ONE OF OUR articles this month encourages us to more intentionally incorporate the lives and wonders of children into our worship, which is a great idea, because if all the kids are in the sanctuary you don’t have to volunteer for child care.

But seriously, tapping the natural energy of the young would create a more holistic experience and open the door to a greater connection with the divine, assuming the divine has a short attention span and a constant runny nose and tends to giggle during silent reflection. Not to mention drawing pictures on the collection envelopes in the backs of pews. (If they don’t want children’s graffiti on those envelopes, they shouldn’t put them right next to those little yellow pencils, which the child invariably drops and, with cat-like speed, goes after it before the parent can grab him. A short time later, pencil in hand, the young one looks around under the pew but sees no familiar legs or shoes. He is lost, not unlike the sheep the preacher is at that moment talking about, the difference being that the parent now pulling the child backward by his feet is less the Good Shepherd of the New Testament and more the Vengeful God of the Old Testament who doesn’t give a crap about sheep. But I digress.)

A child-centric church is something I experienced firsthand growing up in the warm embrace of the Southern Baptist church. For me, Sunday was the best day of the week. There was no school, so no gym class with humiliating taunts from peers questioning my athleticism, no condescending teachers refusing to give credit for my book report on TV Guide (so much to watch, so little time, what with homework and all that).

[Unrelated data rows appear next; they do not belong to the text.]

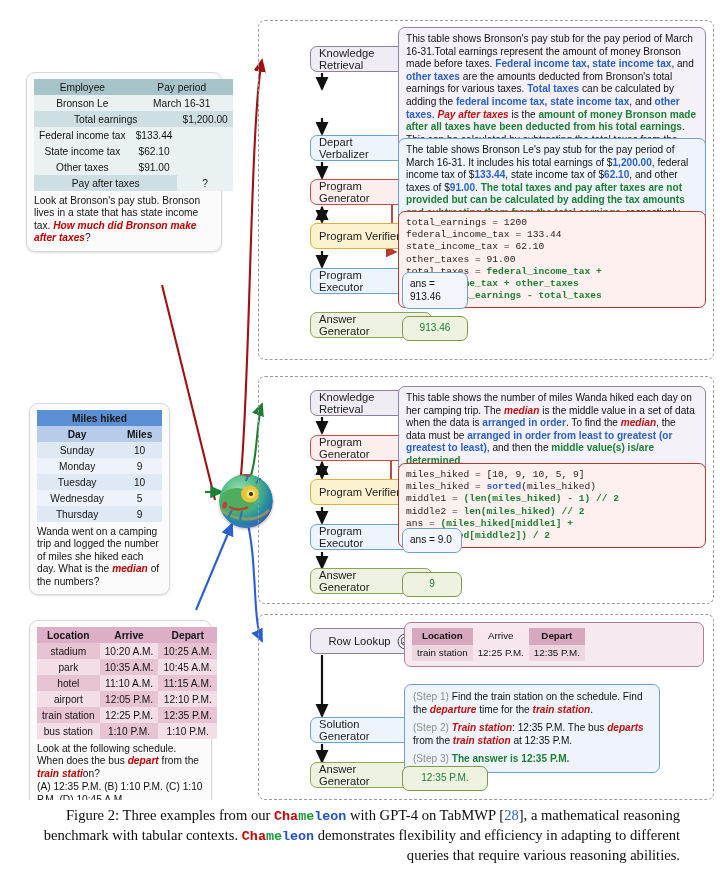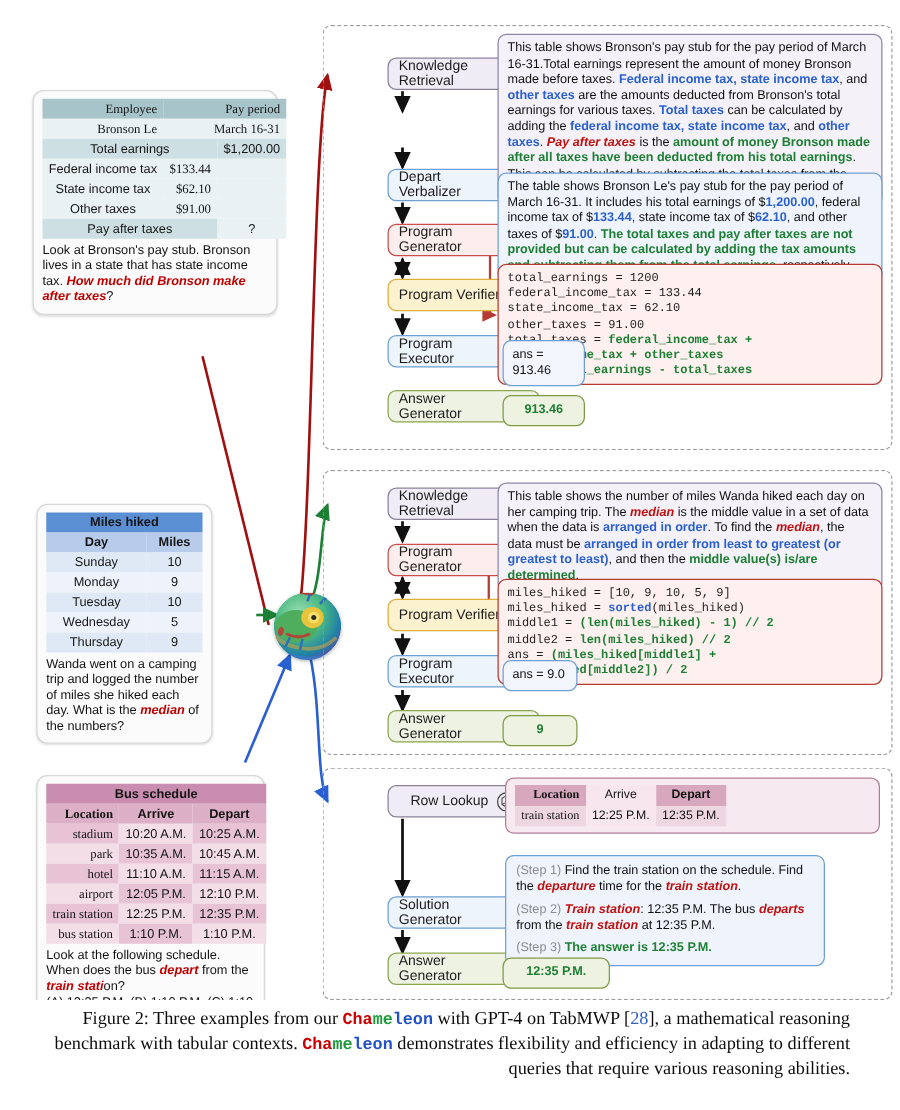"Employee" .left { font-family: Liberation Serif, serif -> none; text-align: right -> center }
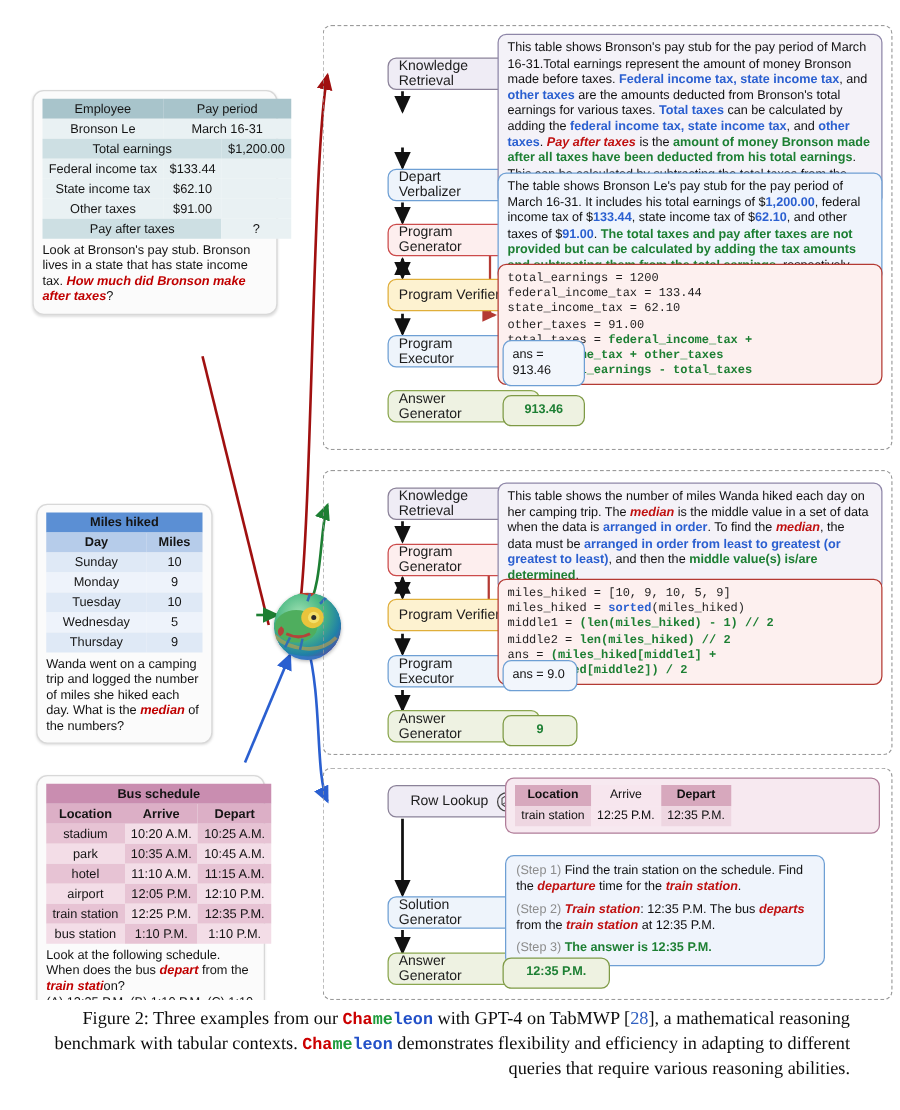"913.46" .ansval { font-weight: bold -> normal }
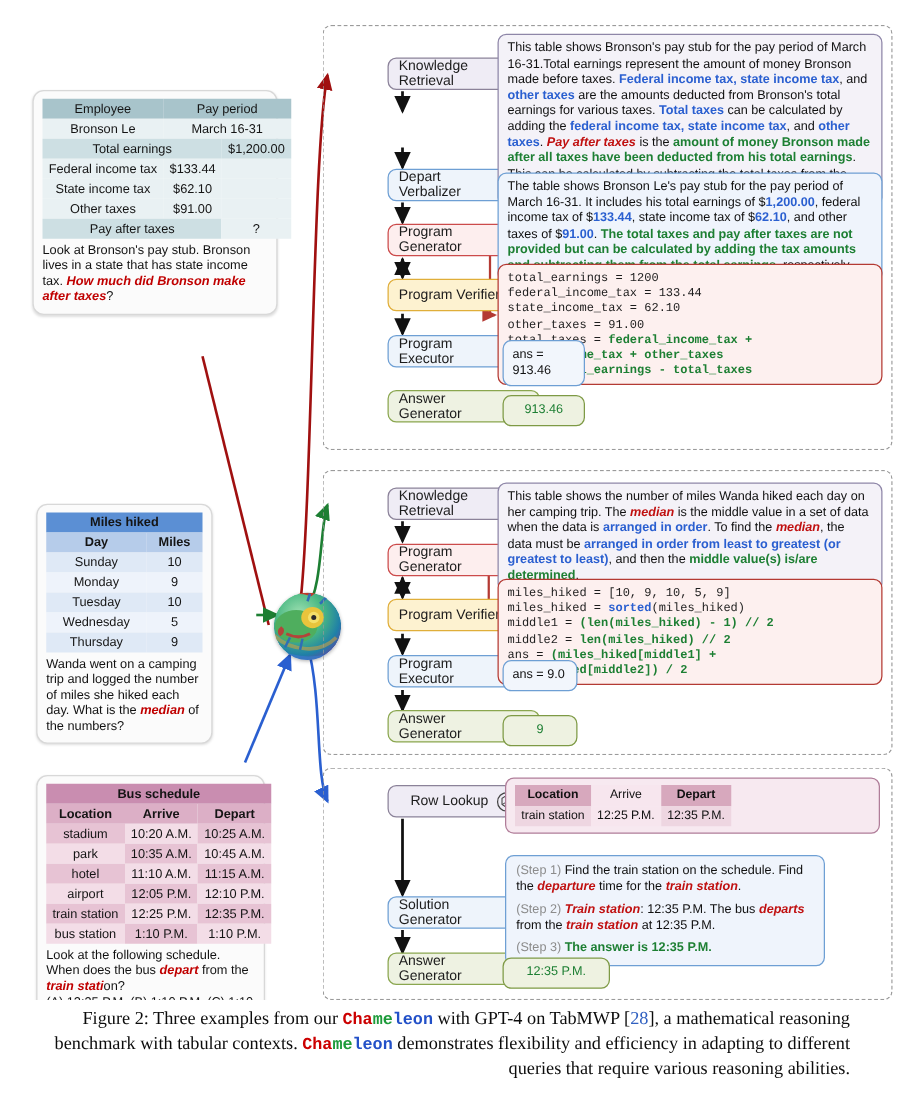"Bus schedule" tr { html: <tr> <td>Bus schedule</td> </tr> -> none }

Church was a place of safety and support, a time for the social outcasts of weekdays to finally feel appreciated and valued, particularly by the adults, who gladly drew us into the heart of the church, just as soon as they finished their cigarettes. (In those days, all have smoked and fallen short of the glory of God, although I think God cut you some slack if it was menthol.)

As a young child, I always enjoyed Sunday school, the crayon-based learning environment that taught me much about the Bible and its colorful characters, although most turned out to be brown. It was my crayon of choice since its universal unpopularity guaranteed it being the least-used in the box. Unless it was Noah’s Ark Sunday. Then you’d better grab it quickly so your parents don’t ask later why the animals were walking, two-by-two, into a purple boat.

ONCE A YEAR we had Children’s Church, a Sunday morning worship planned and orchestrated entirely by the young people. In the sixth grade I was tapped as the song leader, and a seventh grader—much older and wiser—was chosen to preach. The fact he was the preacher’s son had nothing to do with it, I’m sure, and I harbor no bitterness, nor will I even mention how much better I would have been in that role. I mean, the kid didn’t even open with a joke! Actually, I might have been the better choice, because that Sunday my song-leading skills became legendary, like Rasputin, only not in a good way.

Mimicking the adult song leader’s technique I had long observed, I used my right hand to mark the rhythms, at first conducting in perfect time, but soon veering off from the tempo to create bold new strokes into the air above the altar. Holding the congregation spellbound, I became Jackson Pollock, conducting Philip Glass.

The people seemed to slowly enter a trance-like state, something an unscrupulous hypnotist might have taken advantage of before removing wallets and other valuables from a benumbed audience. (And in hindsight, Children’s Church could have scored big for the offering plate that year.)

When the song ended and my arm finally came to rest at my side, the dumbstruck congregation sat motionless; you could have heard a pin drop. But it was a pencil, followed by the sound of a toddler being dragged backward along the floor, which stirred the worshippers back to the normal state of semi-consciousness.

The next year I received a special exemption from song leadership duties. Instead, they put me on child care.